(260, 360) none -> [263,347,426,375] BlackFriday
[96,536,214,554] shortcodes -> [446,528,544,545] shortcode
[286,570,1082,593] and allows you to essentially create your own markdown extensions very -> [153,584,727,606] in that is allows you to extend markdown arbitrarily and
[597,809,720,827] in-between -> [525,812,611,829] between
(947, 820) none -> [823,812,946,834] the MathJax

---

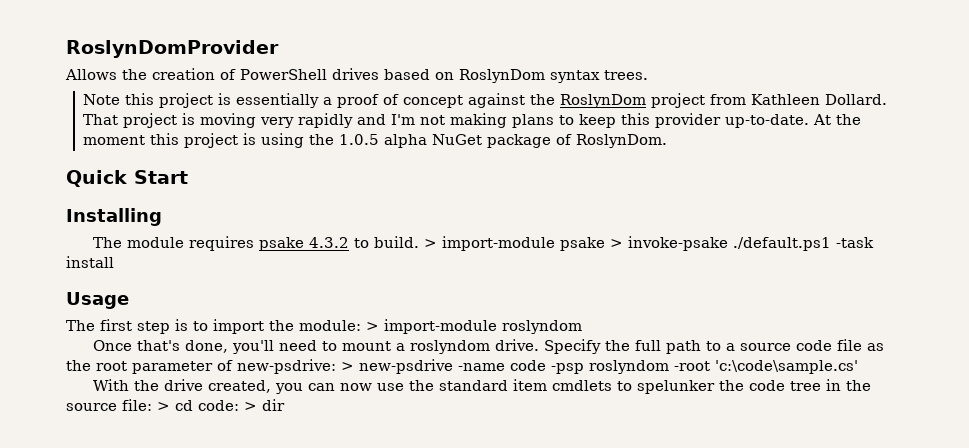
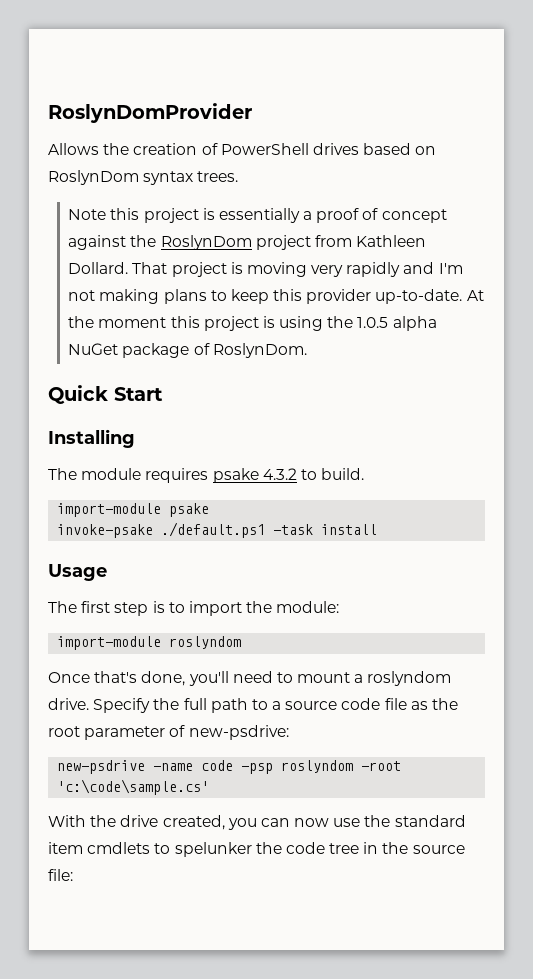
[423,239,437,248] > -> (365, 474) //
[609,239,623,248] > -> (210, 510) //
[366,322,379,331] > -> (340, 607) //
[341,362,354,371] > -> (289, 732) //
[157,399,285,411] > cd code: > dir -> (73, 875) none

Aim of the exercise. Of the entries above, repeat exactly the lines between the line with "[423,239,437,248] > -> (365, 474) //" and the line with "[157,399,285,411] > cd", inclusive, and no others.

Exercise result.
[423,239,437,248] > -> (365, 474) //
[609,239,623,248] > -> (210, 510) //
[366,322,379,331] > -> (340, 607) //
[341,362,354,371] > -> (289, 732) //
[157,399,285,411] > cd code: > dir -> (73, 875) none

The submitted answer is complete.